Balanchine once said “I couldn’t move without a reason, and the reason is music.” In Serenade, the music — Tchaikovsky’s Serenade for Strings — and the choreography are indispensable to each other. Balanchine felt the need to keep tweaking the ballet almost until the end of his life.
The costumes took ages to get right until finally in 1952, the long pale blue chiffon dresses were introduced and in 1979, Balanchine made some additional changes to the work that were memorable. Inspired by a dancer’s fall in rehearsal, he added two startling falls into the choreography and after one, he asked the dancers to “release their tresses” from their tight buns and allow their long hair to cascade down their backs, matching the movement of the long skirts as they exited with their backs towards the audience.
I really enjoyed reading this kind of historical anecdote.
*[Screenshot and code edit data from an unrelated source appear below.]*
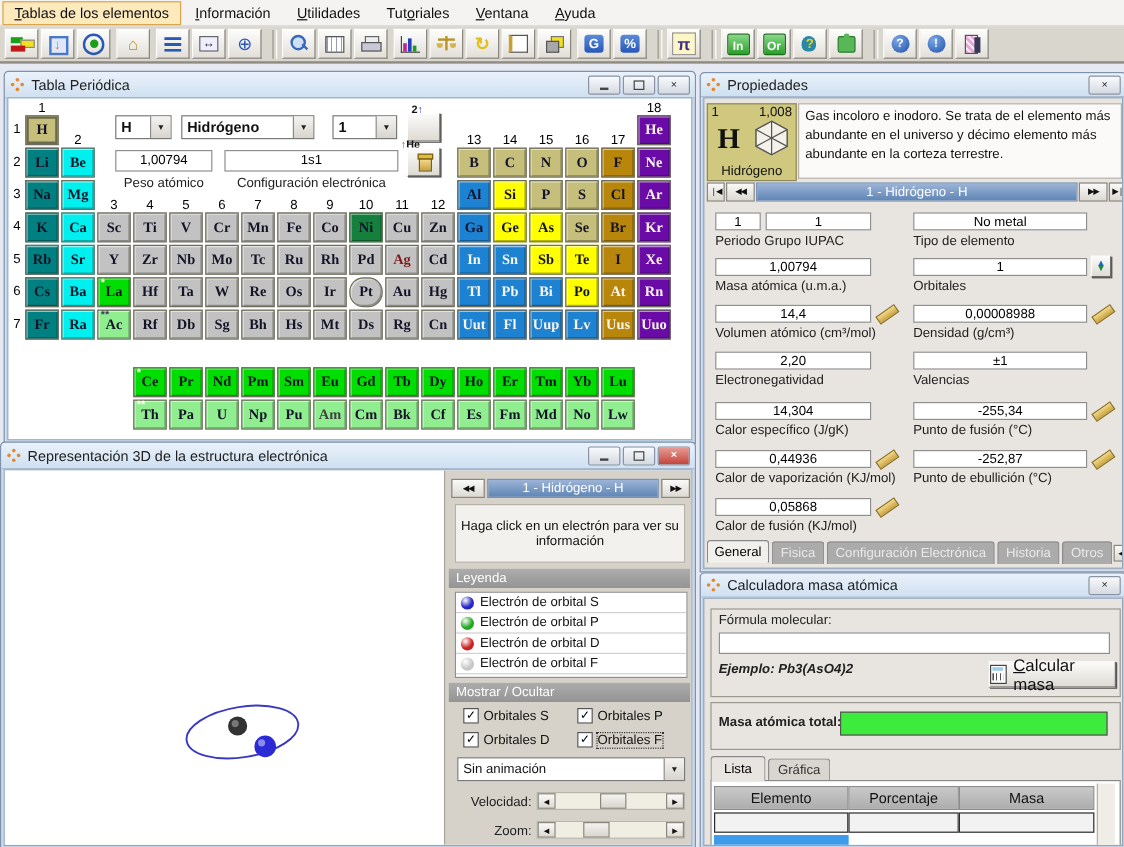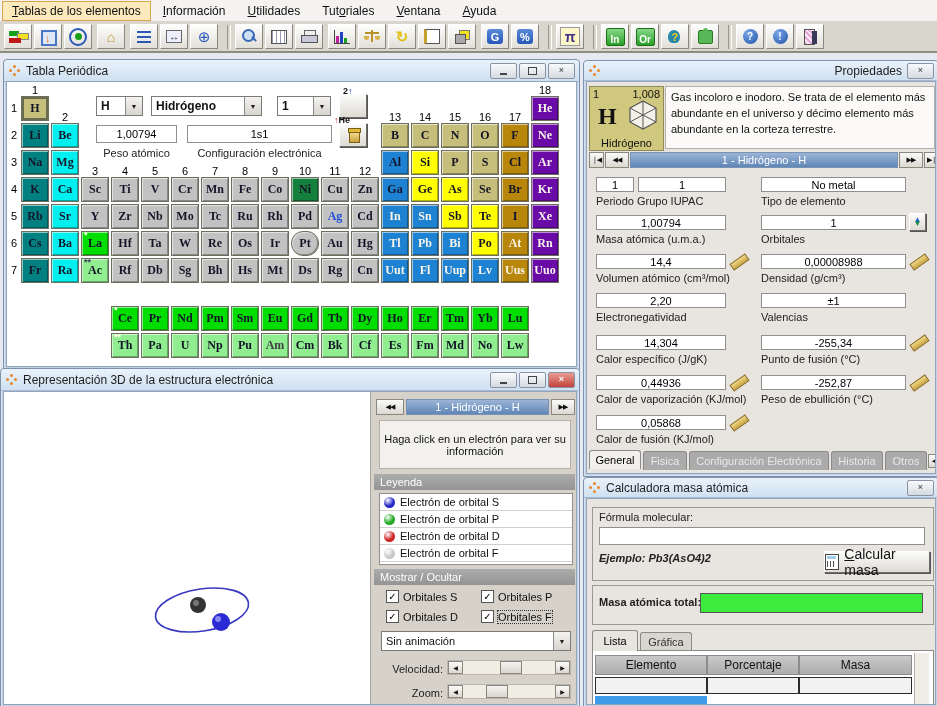"Propiedades" div.titlebar { text-align: right -> none }
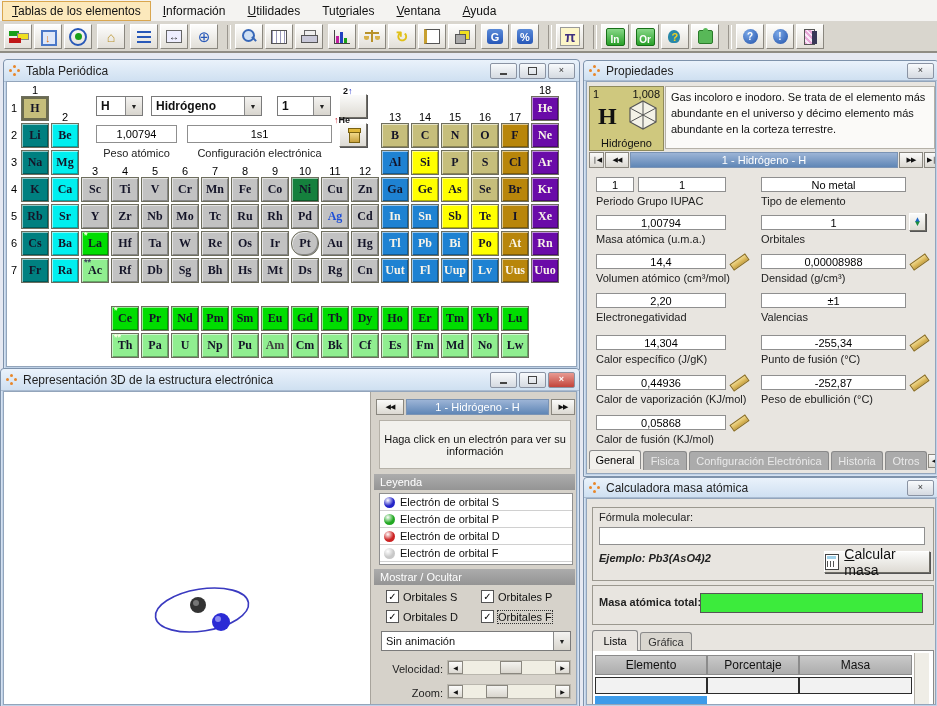"Ag" div.pcell { color: #1d4ed8 -> #7f1d1d }
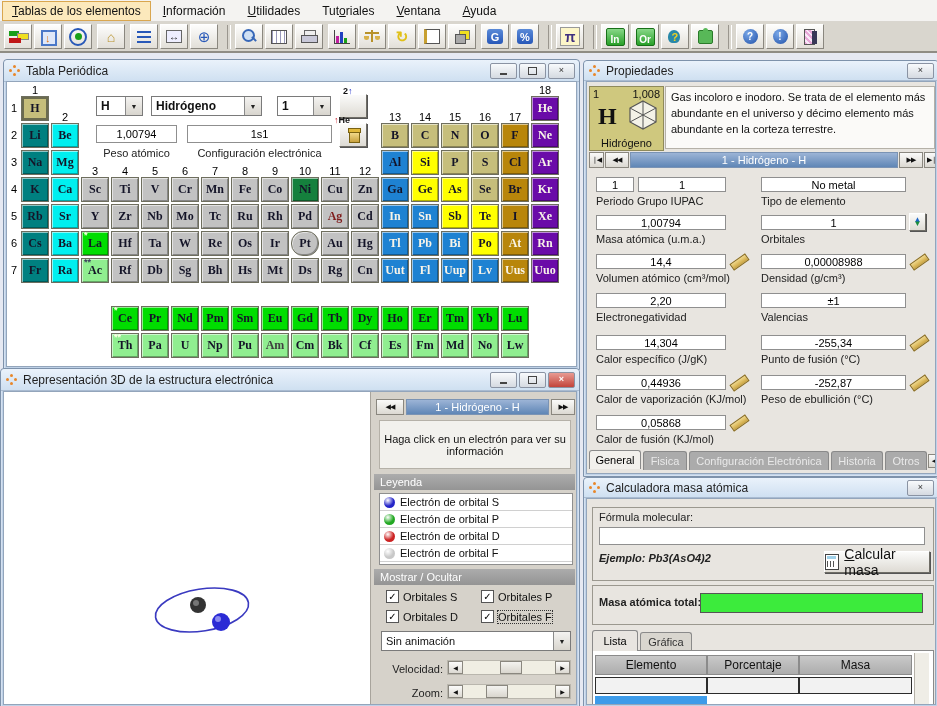"Peso de ebullición (°C)" div.fldlbl { text: Peso -> Punto }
At the end of the book, there is a detailed index, bibliography and reference for notes, which I used numerous times. One chapter, titled “Turnout,” was about the history of ballet in the court of the French King Louis XIV and its forgotten ballet maker, Pierre Beauchamps, who not only created the five turned-out foot positions that are the foundation of ballet but also created the first system of dance notation.
Here, Bentley’s style of writing is more tempered but not completely, as her reverence continues by injecting phrases such as classical ballet worships at “the great altar of turnout” and “… we stand, truly, with history rushing underfoot” for the moment in Serenade (at precisely 1:33) when the 17 dancers change their foot position from a pedestrian parallel to a turned-out ballet first position.
Bentley has included some fascinating tidbits of scandal — allegations of kidnapping, illegitimate children, abusive wives, suicides, drastic changes of fortune and dark secrets — and this certainly does keep the retelling of the personal histories moving along. Such as Marius Petipa, who in 1847 was charged with kidnapping a marquesa’s daughter when he ran off with her. He ended up in Russia where he became the most prolific choreographer of classical ballet and together with Tchaikovsky where responsible for creating the famous romantic full length ballets that highlighted the role of the female dancer — the ballerina.
Years later, the young Giorgi Balanchivadze was a recipient of their vast artistic heritage as he trained at the Imperial Theatre School in St. Petersburg where he was considered a dependent of Tsar Nicholas II. Though it is said that Balanchine did not care for the “white ballets,” as he called them, he did carry on the calling to immortalize the beauty and strength of women in ballet.
By many accounts, he was a modest person — “God creates, I assemble” — but Balanchine’s influence on the art form is undeniable. The legacy one leaves behind is of course a clear indication of one’s eminence in a field but Balanchine had no interest in preserving his ballets (over 450). When he died in 1983, Balanchine left no writings, no accounts and no real plans for his choreography. “I can see no need for preservation. A ballet is a movement in time and space, a living moment. Like a hothouse flower, it blooms, and dies… This is as it should be.”
Perhaps it is Bentley’s desire as a dancer to give something back to her mentor — her idol — and as an author, she can leave her mark on the ballet world with a book that enshrines Balanchine’s most celebrated work for generations to come.
Serenade: A Balanchine Story, by Toni Bentley. Pantheon, 320 pp., $30.